7 min read
On this page

Choosing the Right Database

There is no universally "best" database. The right choice depends on your data model, access patterns, consistency requirements, and operational maturity. This document walks through every major category, when each shines, and when it falls apart.


Relational Databases (SQL)

Examples: PostgreSQL, MySQL, MariaDB, CockroachDB, SQLite

Relational databases store data in tables with rows and columns, enforce schemas, and support ACID transactions. They remain the default choice for the vast majority of applications.

Why PostgreSQL is the default

PostgreSQL supports relational data, JSONB for semi-structured data, full-text search, geospatial queries (PostGIS), window functions, CTEs, materialized views, and custom types.
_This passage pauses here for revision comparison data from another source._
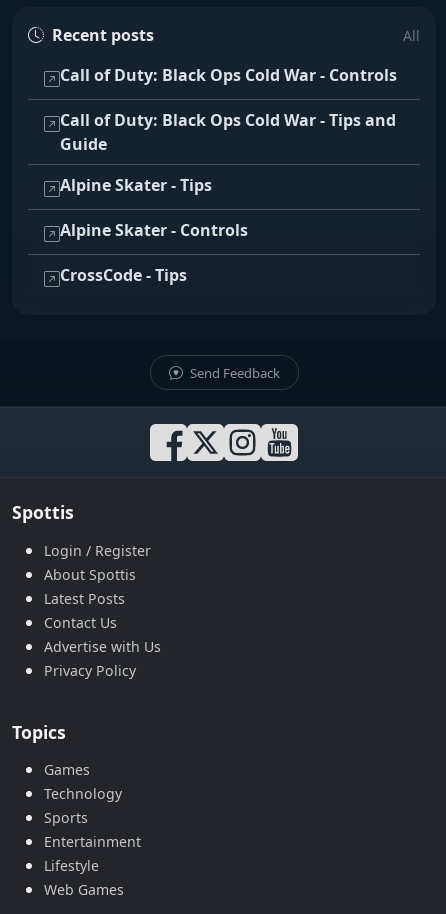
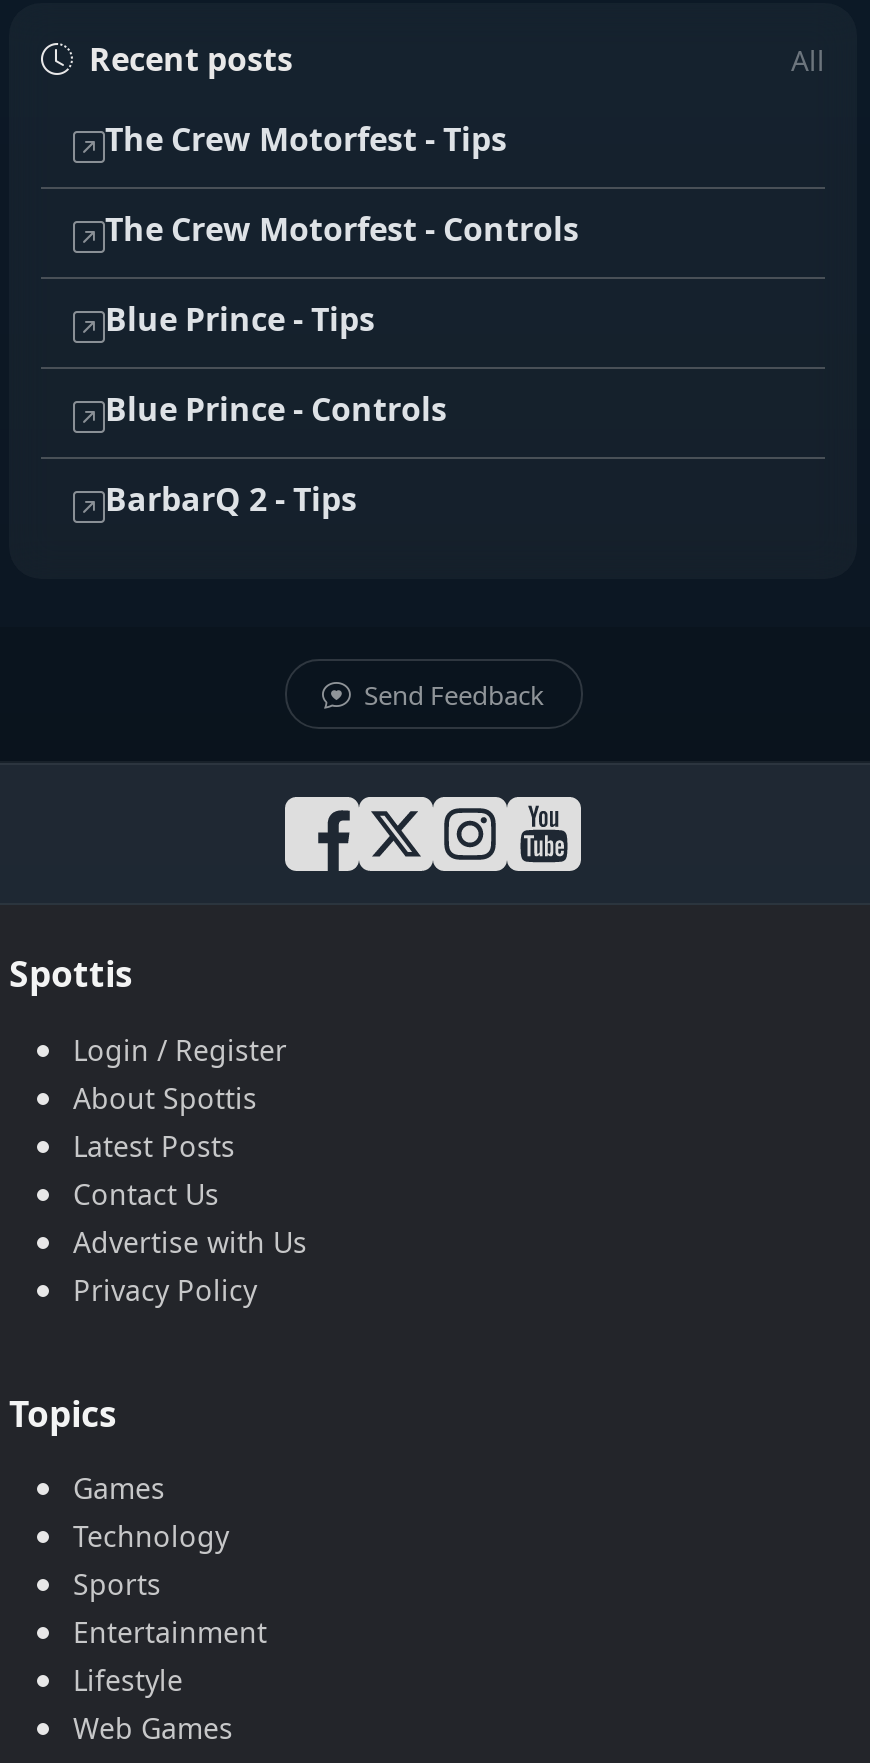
- Call of Duty: Black Ops Cold War - Controls
+ The Crew Motorfest - Tips

- Call of Duty: Black Ops Cold War - Tips and
- Guide
+ The Crew Motorfest - Controls

- Alpine Skater - Tips
+ Blue Prince - Tips

- Alpine Skater - Controls
+ Blue Prince - Controls

- CrossCode - Tips
+ BarbarQ 2 - Tips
It scales vertically to surprisingly large workloads before you need to shard.

Real-world use case: A SaaS billing platform with users, subscriptions, invoices, and payments. These entities have strong relationships (a subscription belongs to a user, an invoice has many line items). ACID transactions guarantee that creating an invoice and updating the subscription status happen atomically.

STRUCTURE Invoice:
    id ← integer
    user_id ← integer
    total_cents ← integer
    status ← string
    created_at ← datetime

PROCEDURE CREATE_INVOICE_WITH_LINE_ITEMS(pool, user_id, items):
    tx ← AWAIT BEGIN_TRANSACTION(pool)

    total ← SUM OF cents FOR EACH (description, cents) IN items

    invoice ← AWAIT QUERY tx:
        "INSERT INTO invoices (user_id, total_cents, status)
         VALUES (user_id, total, 'pending')
         RETURNING id, user_id, total_cents, status, created_at"

    FOR EACH (description, amount_cents) IN items:
        AWAIT EXECUTE tx:
            "INSERT INTO invoice_line_items (invoice_id, description, amount_cents)
             VALUES (invoice.id, description, amount_cents)"

    AWAIT COMMIT(tx)
    RETURN invoice

When to pick MySQL over PostgreSQL

MySQL has a larger legacy footprint. Choose it when your team already operates MySQL at scale, when you need MySQL-specific replication topologies, or when a vendor requirement mandates it. For greenfield projects, PostgreSQL is almost always the better choice due to its richer feature set and standards compliance.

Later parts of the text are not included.